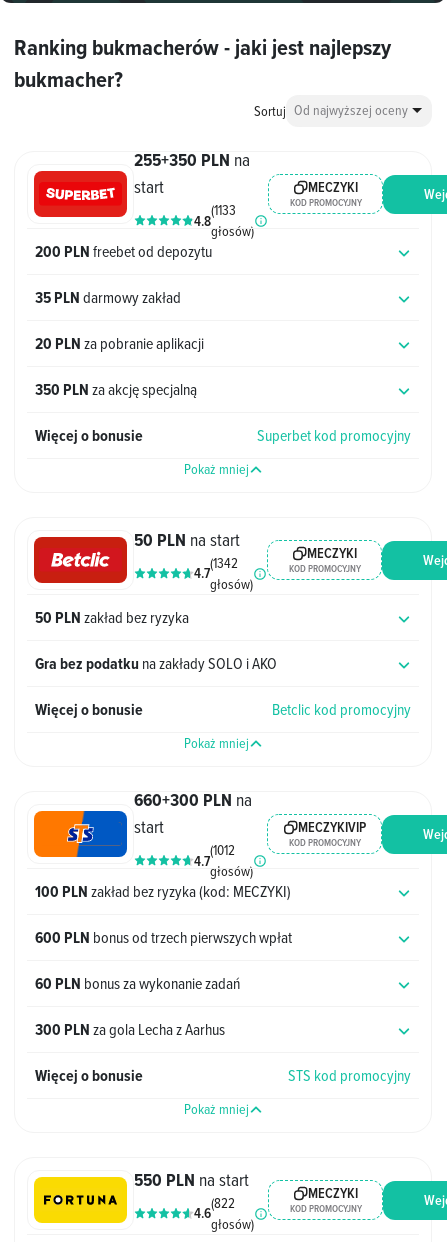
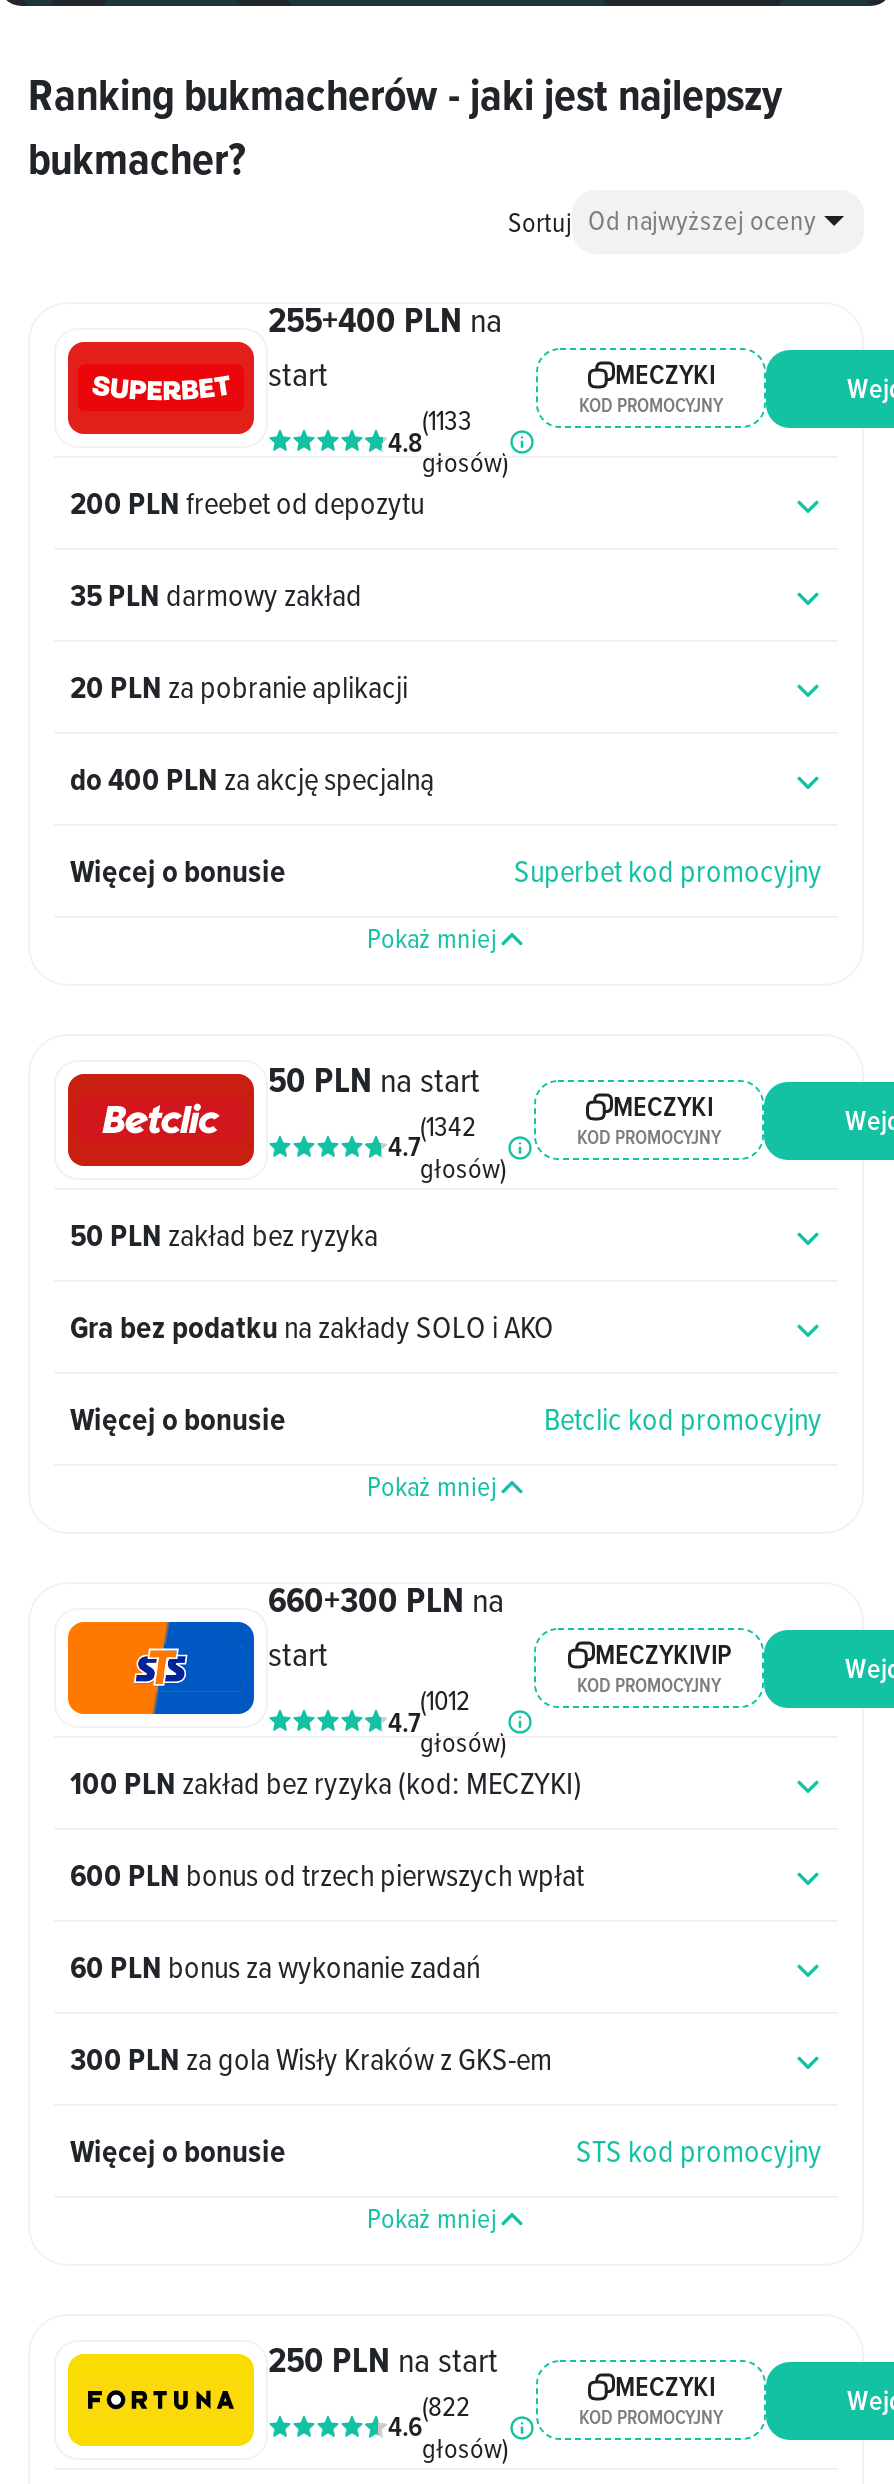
- 255+350 PLN na
+ 255+400 PLN na

- 350 PLN za akcję specjalną
+ do 400 PLN za akcję specjalną

- 300 PLN za gola Lecha z Aarhus
+ 300 PLN za gola Wisły Kraków z GKS-em

- 550 PLN na start
+ 250 PLN na start
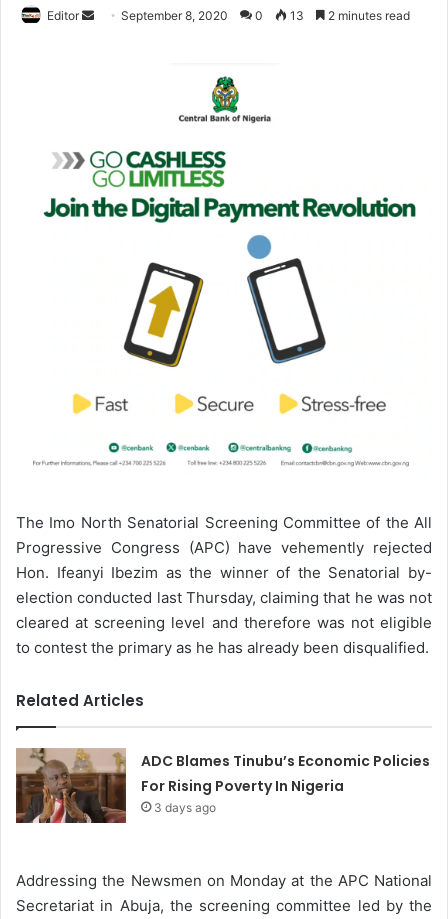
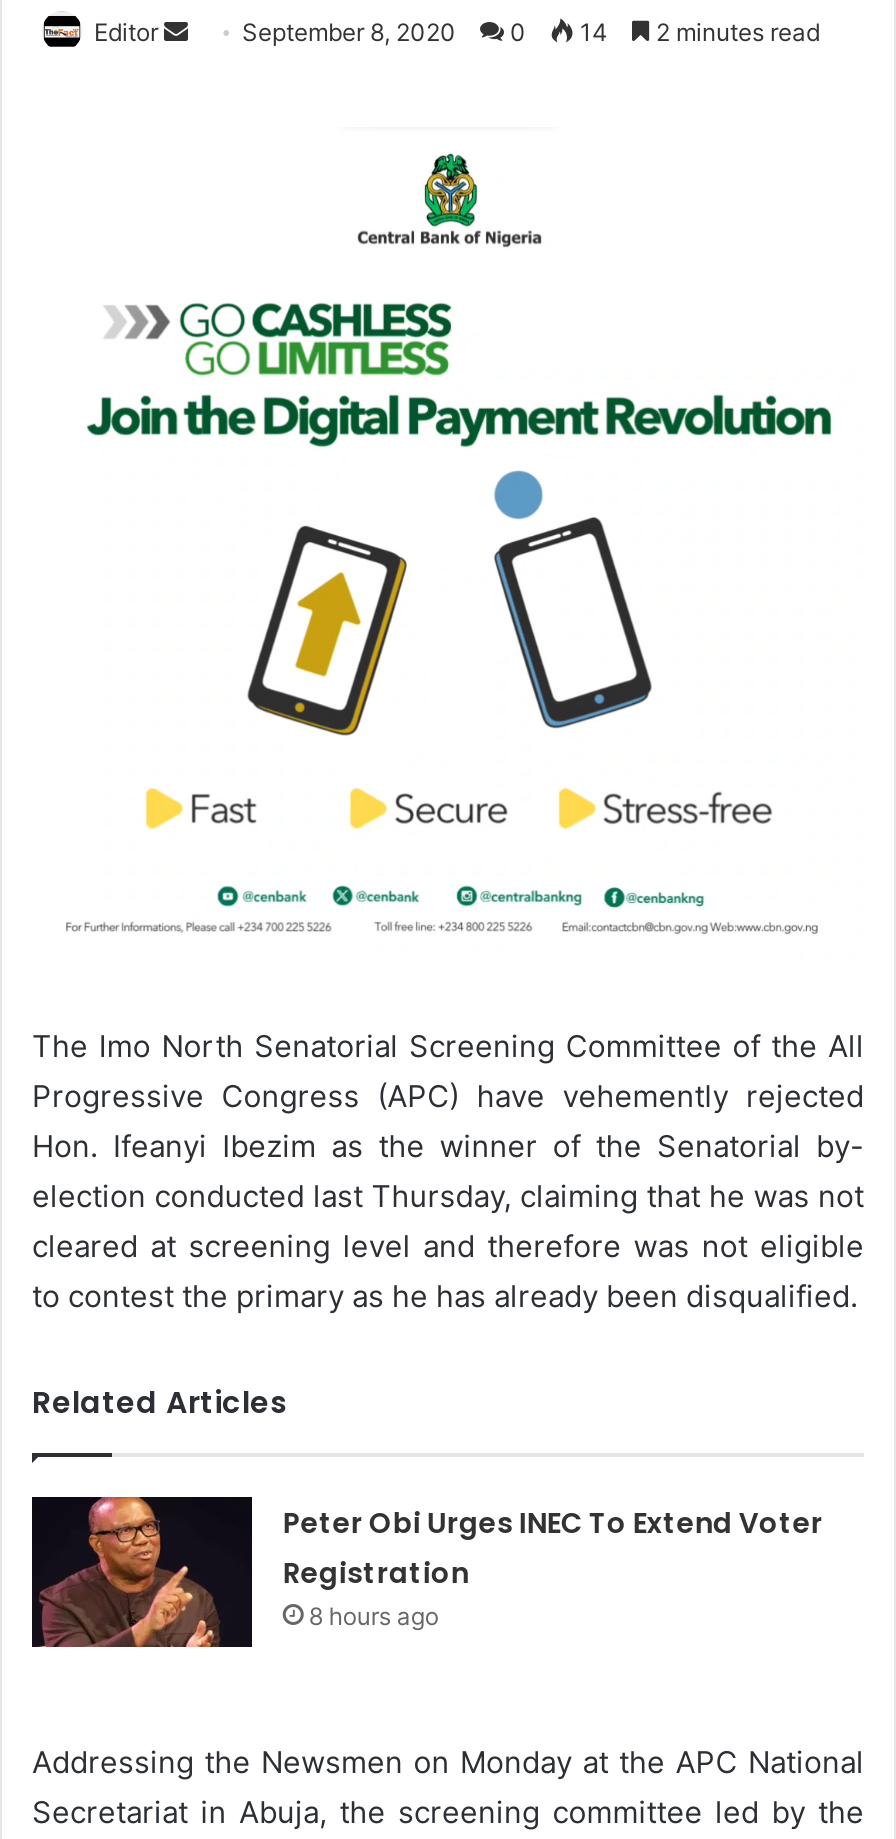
- 13
+ 14

- [image]
- ADC Blames Tinubu’s Economic Policies
- For Rising Poverty In Nigeria
- 3 days ago
+ [image]
+ Peter Obi Urges INEC To Extend Voter
+ Registration
+ 8 hours ago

++++++++++

## [EXERCISE]
Copy each line of the listing exactly, skipping any picture.

## [SOLUTION FOR THIS TASK]
- 255+350 PLN na
+ 255+400 PLN na

- 350 PLN za akcję specjalną
+ do 400 PLN za akcję specjalną

- 300 PLN za gola Lecha z Aarhus
+ 300 PLN za gola Wisły Kraków z GKS-em

- 550 PLN na start
+ 250 PLN na start
- 13
+ 14

- [image]
- ADC Blames Tinubu’s Economic Policies
- For Rising Poverty In Nigeria
- 3 days ago
+ [image]
+ Peter Obi Urges INEC To Extend Voter
+ Registration
+ 8 hours ago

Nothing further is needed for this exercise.